--- ACTION ITEM ---
For each line in the data below that has the word "lang", copy that line.
-------- SUPPLIED DATA
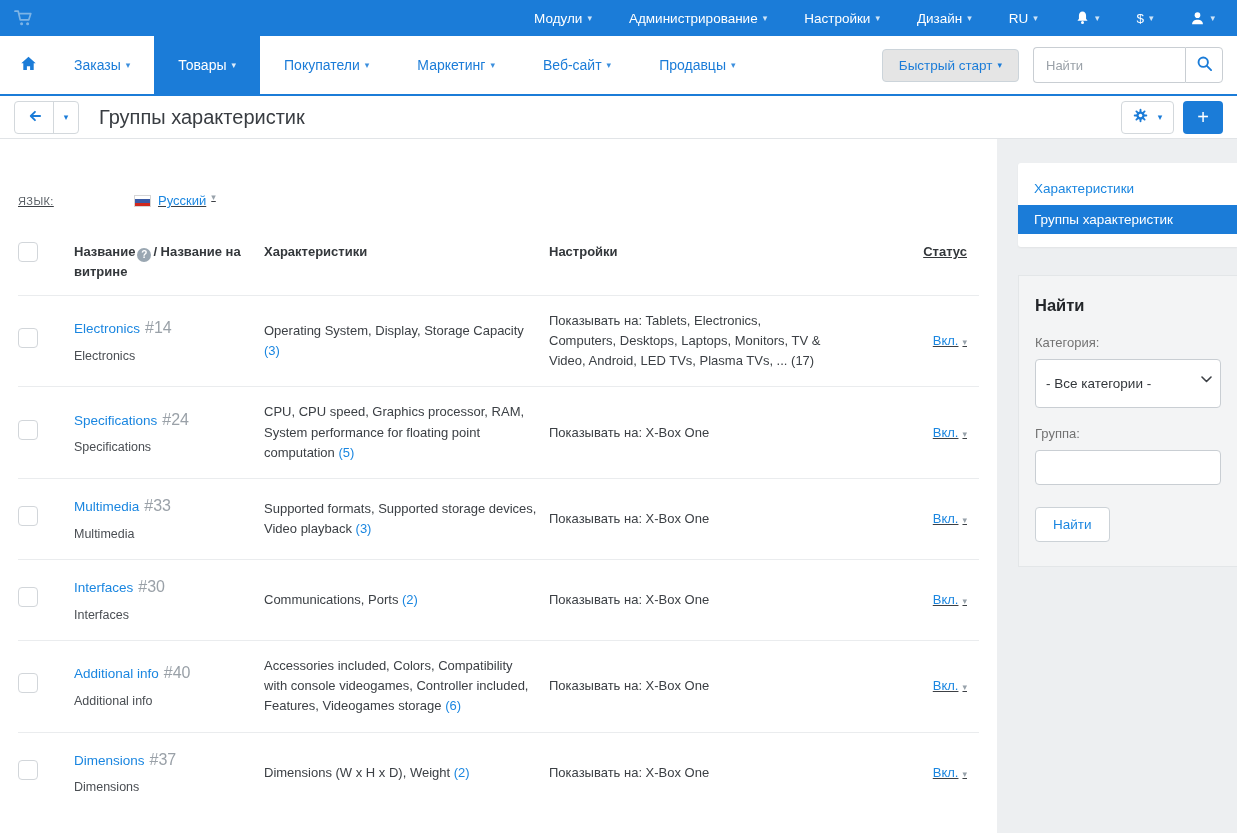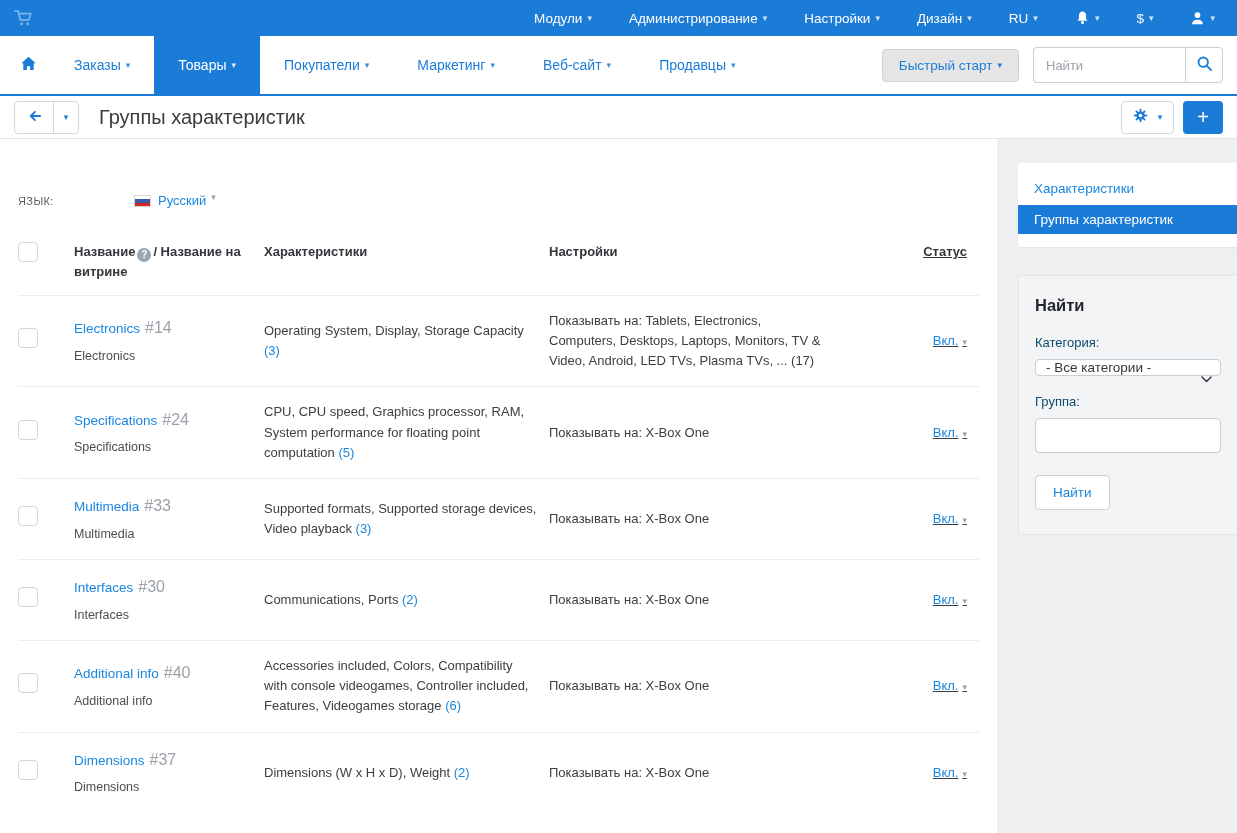--- a/index.html
+++ b/index.html
@@ -81,7 +81,7 @@
     width:997px; background:#fff; padding:0 18px; overflow:hidden;
   }
   
-  .lang-row { display:flex; align-items:center; margin-top:54px; }
+  .lang-row { display:flex; align-items:center; margin-top:54px;text-decoration:underline; }
   .lang-label {
     width:116px; font-size:11px; color:#5a6066; text-transform:uppercase; letter-spacing:.4px;
   }

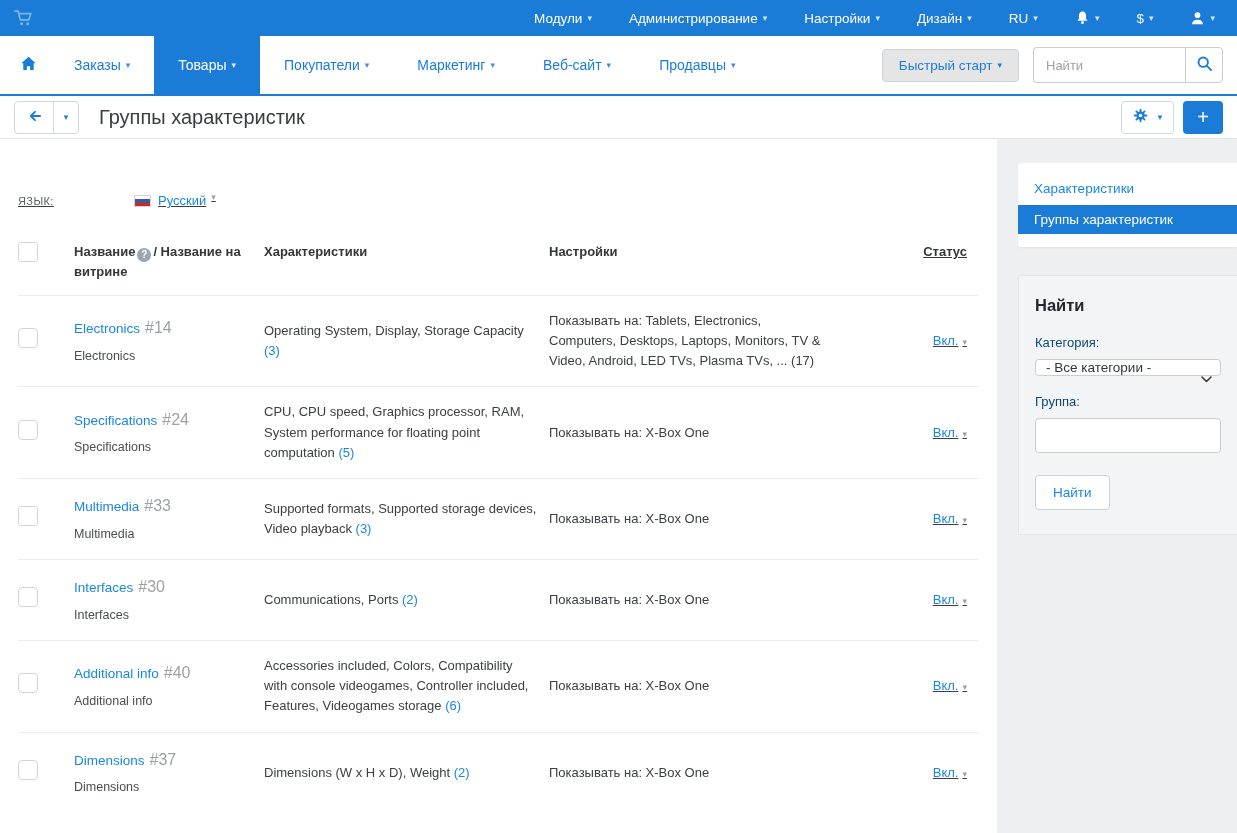--- a/index.html
+++ b/index.html
@@ -137,7 +137,7 @@
     padding:20px 16px 24px 16px;
   }
   .search-panel h3 { margin:0 0 20px 0; font-size:16.5px; color:#23262a; }
-  .field-label { font-size:13px; color:#0c4a6e; margin-bottom:9px; }
+  .field-label { font-size:13px; color:#737373; margin-bottom:9px; }
   .select-wrap { position:relative; margin-bottom:18px; }
   .select-wrap select {
     width:100%; height:17px; border:1px solid #c9ced3; border-radius:4px; background:#fff;

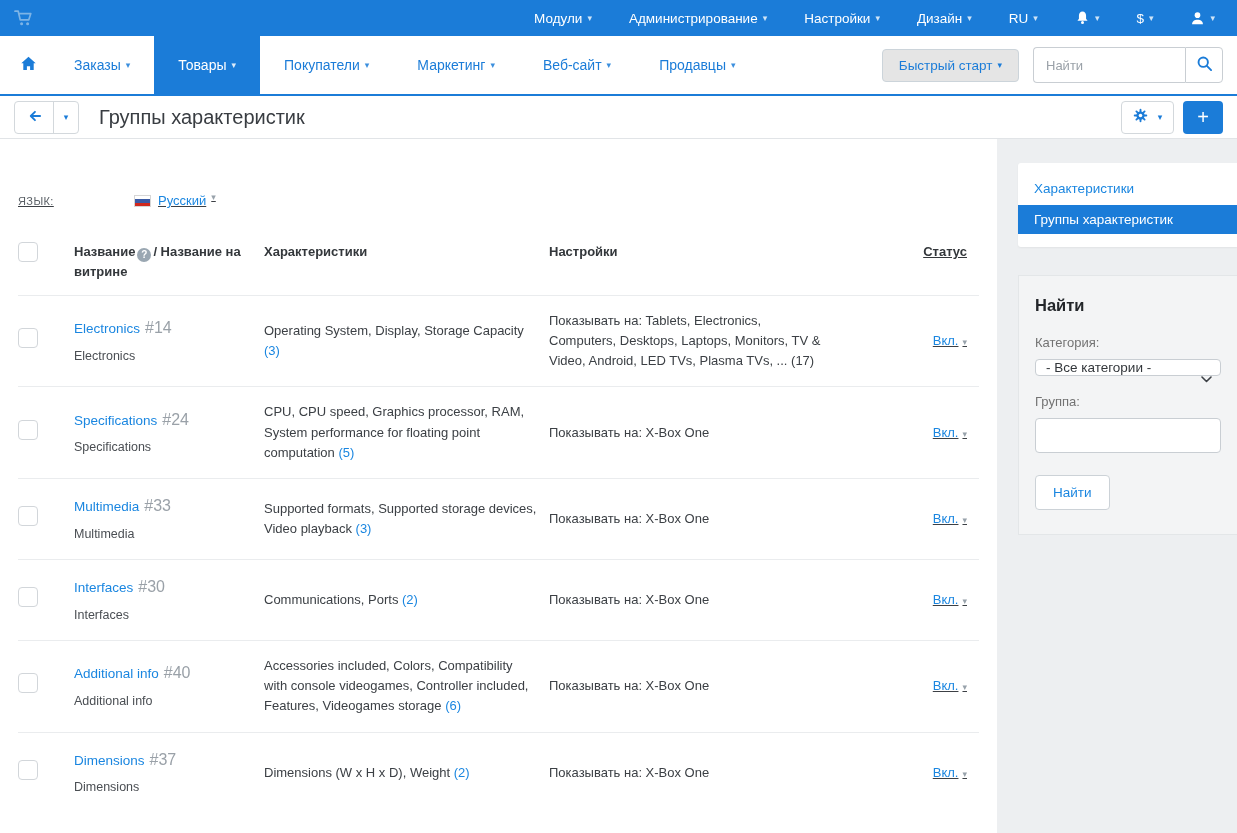--- a/index.html
+++ b/index.html
@@ -140,7 +140,7 @@
   .field-label { font-size:13px; color:#737373; margin-bottom:9px; }
   .select-wrap { position:relative; margin-bottom:18px; }
   .select-wrap select {
-    width:100%; height:17px; border:1px solid #c9ced3; border-radius:4px; background:#fff;
+    width:100%; height:49px; border:1px solid #c9ced3; border-radius:4px; background:#fff;
     padding:0 26px 0 10px; font-size:13.5px; color:#33373b; appearance:none; -webkit-appearance:none;
     font-family:inherit; outline:none;
   }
----------------
--- ANSWER SECTION ---
-  .lang-row { display:flex; align-items:center; margin-top:54px; }
+  .lang-row { display:flex; align-items:center; margin-top:54px;text-decoration:underline; }
   .lang-label {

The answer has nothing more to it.